» **Task to complete**
Set each line of the material below down word for word, from the first through the line that holds "3.3: Assert, Testing (TDD)", but not the pictures.
*-*-*
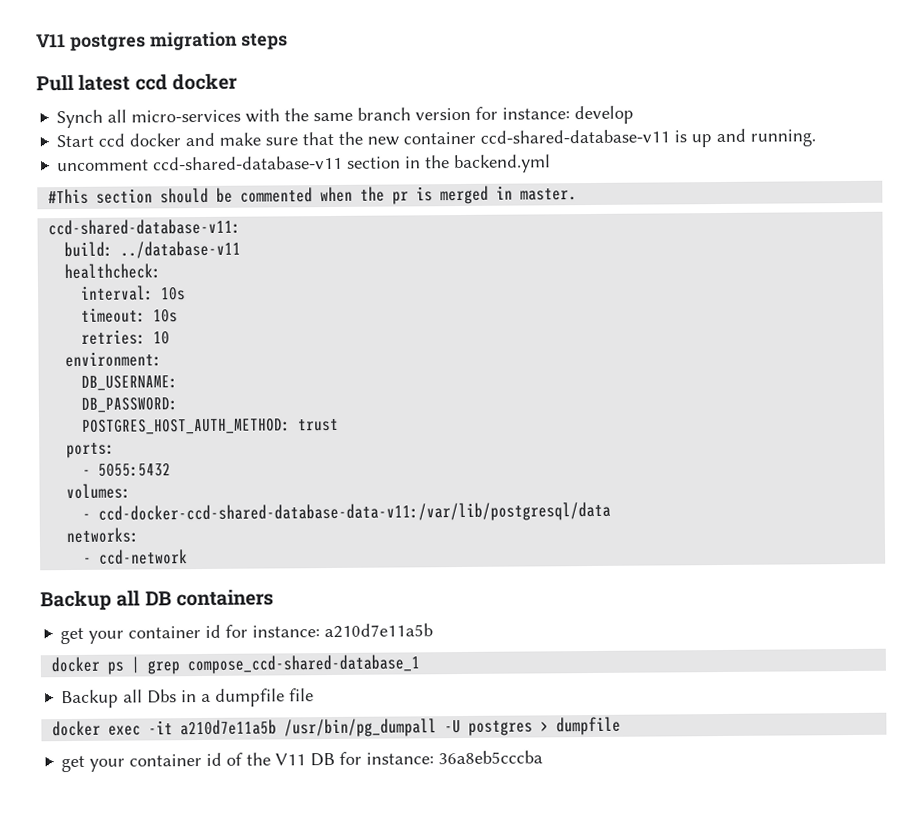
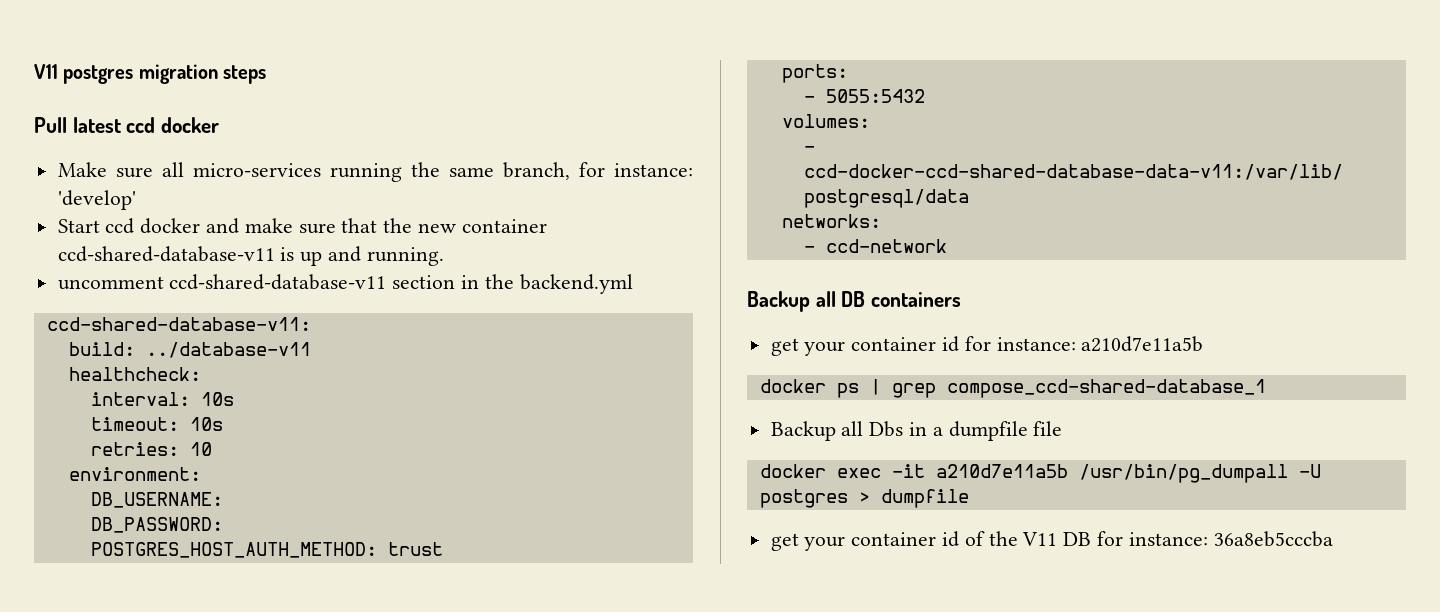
- Synch all micro-services with the same branch version for instance: develop
+ Make sure all micro-services running the same branch, for instance: 'develop'
- #This section should be commented when the pr is merged in master.

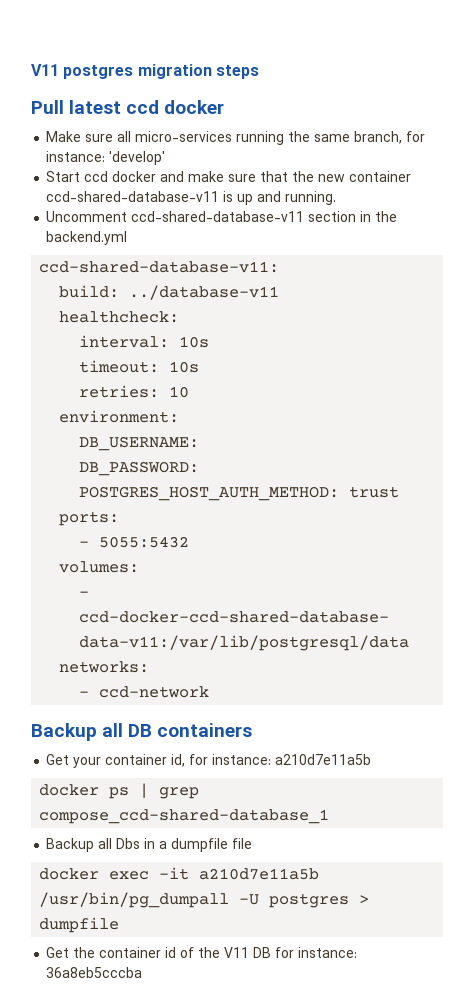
- uncomment ccd-shared-database-v11 section in the backend.yml
+ Uncomment ccd-shared-database-v11 section in the backend.yml
- get your container id for instance: a210d7e11a5b
+ Get your container id, for instance: a210d7e11a5b
- get your container id of the V11 DB for instance: 36a8eb5cccba
+ Get the container id of the V11 DB for instance: 36a8eb5cccba

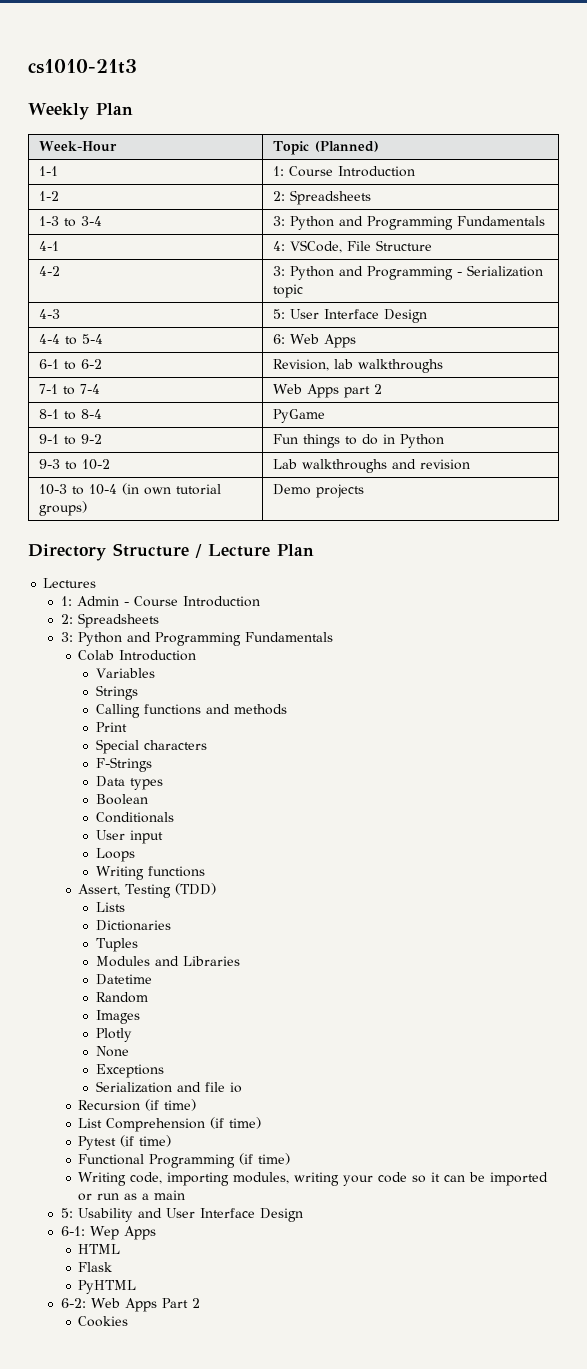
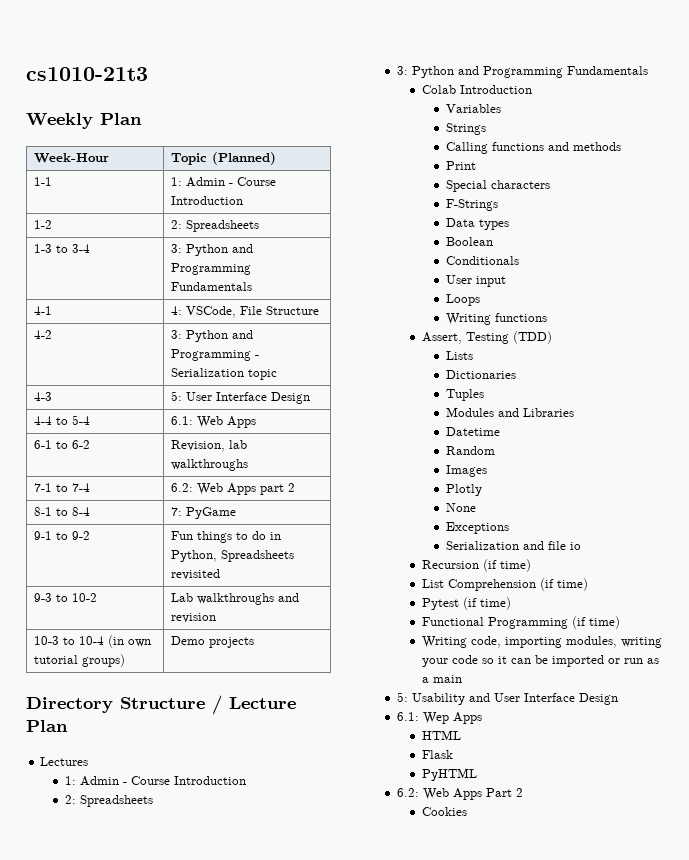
- 1-1 | 1: Course Introduction
+ 1-1 | 1: Admin - Course Introduction
- 4-4 to 5-4 | 6: Web Apps
+ 4-4 to 5-4 | 6.1: Web Apps
- 7-1 to 7-4 | Web Apps part 2
+ 7-1 to 7-4 | 6.2: Web Apps part 2
- 8-1 to 8-4 | PyGame
+ 8-1 to 8-4 | 7: PyGame
- 9-1 to 9-2 | Fun things to do in Python
+ 9-1 to 9-2 | Fun things to do in Python, Spreadsheets revisited
- 6-1: Wep Apps
+ 6.1: Wep Apps
- 6-2: Web Apps Part 2
+ 6.2: Web Apps Part 2

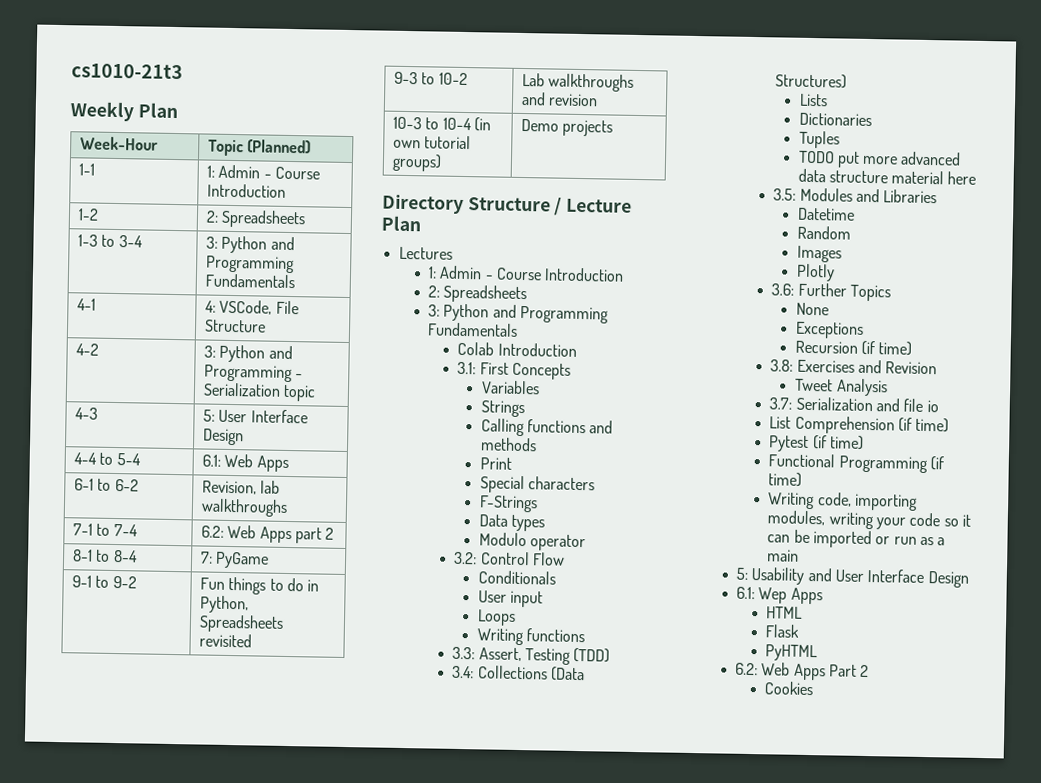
+ 3.1: First Concepts
- Boolean
+ Modulo operator
+ 3.2: Control Flow
- Assert, Testing (TDD)
+ 3.3: Assert, Testing (TDD)
+ 3.4: Collections (Data Structures)
- Modules and Libraries
+ TODO put more advanced data structure material here
+ 3.5: Modules and Libraries
+ 3.6: Further Topics
- Serialization and file io
+ Recursion (if time)
+ 3.8: Exercises and Revision
+ Tweet Analysis
+ 3.7: Serialization and file io
- Recursion (if time)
*-*-*
» **Answer to the problem**
- Synch all micro-services with the same branch version for instance: develop
+ Make sure all micro-services running the same branch, for instance: 'develop'
- #This section should be commented when the pr is merged in master.

- uncomment ccd-shared-database-v11 section in the backend.yml
+ Uncomment ccd-shared-database-v11 section in the backend.yml
- get your container id for instance: a210d7e11a5b
+ Get your container id, for instance: a210d7e11a5b
- get your container id of the V11 DB for instance: 36a8eb5cccba
+ Get the container id of the V11 DB for instance: 36a8eb5cccba

- 1-1 | 1: Course Introduction
+ 1-1 | 1: Admin - Course Introduction
- 4-4 to 5-4 | 6: Web Apps
+ 4-4 to 5-4 | 6.1: Web Apps
- 7-1 to 7-4 | Web Apps part 2
+ 7-1 to 7-4 | 6.2: Web Apps part 2
- 8-1 to 8-4 | PyGame
+ 8-1 to 8-4 | 7: PyGame
- 9-1 to 9-2 | Fun things to do in Python
+ 9-1 to 9-2 | Fun things to do in Python, Spreadsheets revisited
- 6-1: Wep Apps
+ 6.1: Wep Apps
- 6-2: Web Apps Part 2
+ 6.2: Web Apps Part 2

+ 3.1: First Concepts
- Boolean
+ Modulo operator
+ 3.2: Control Flow
- Assert, Testing (TDD)
+ 3.3: Assert, Testing (TDD)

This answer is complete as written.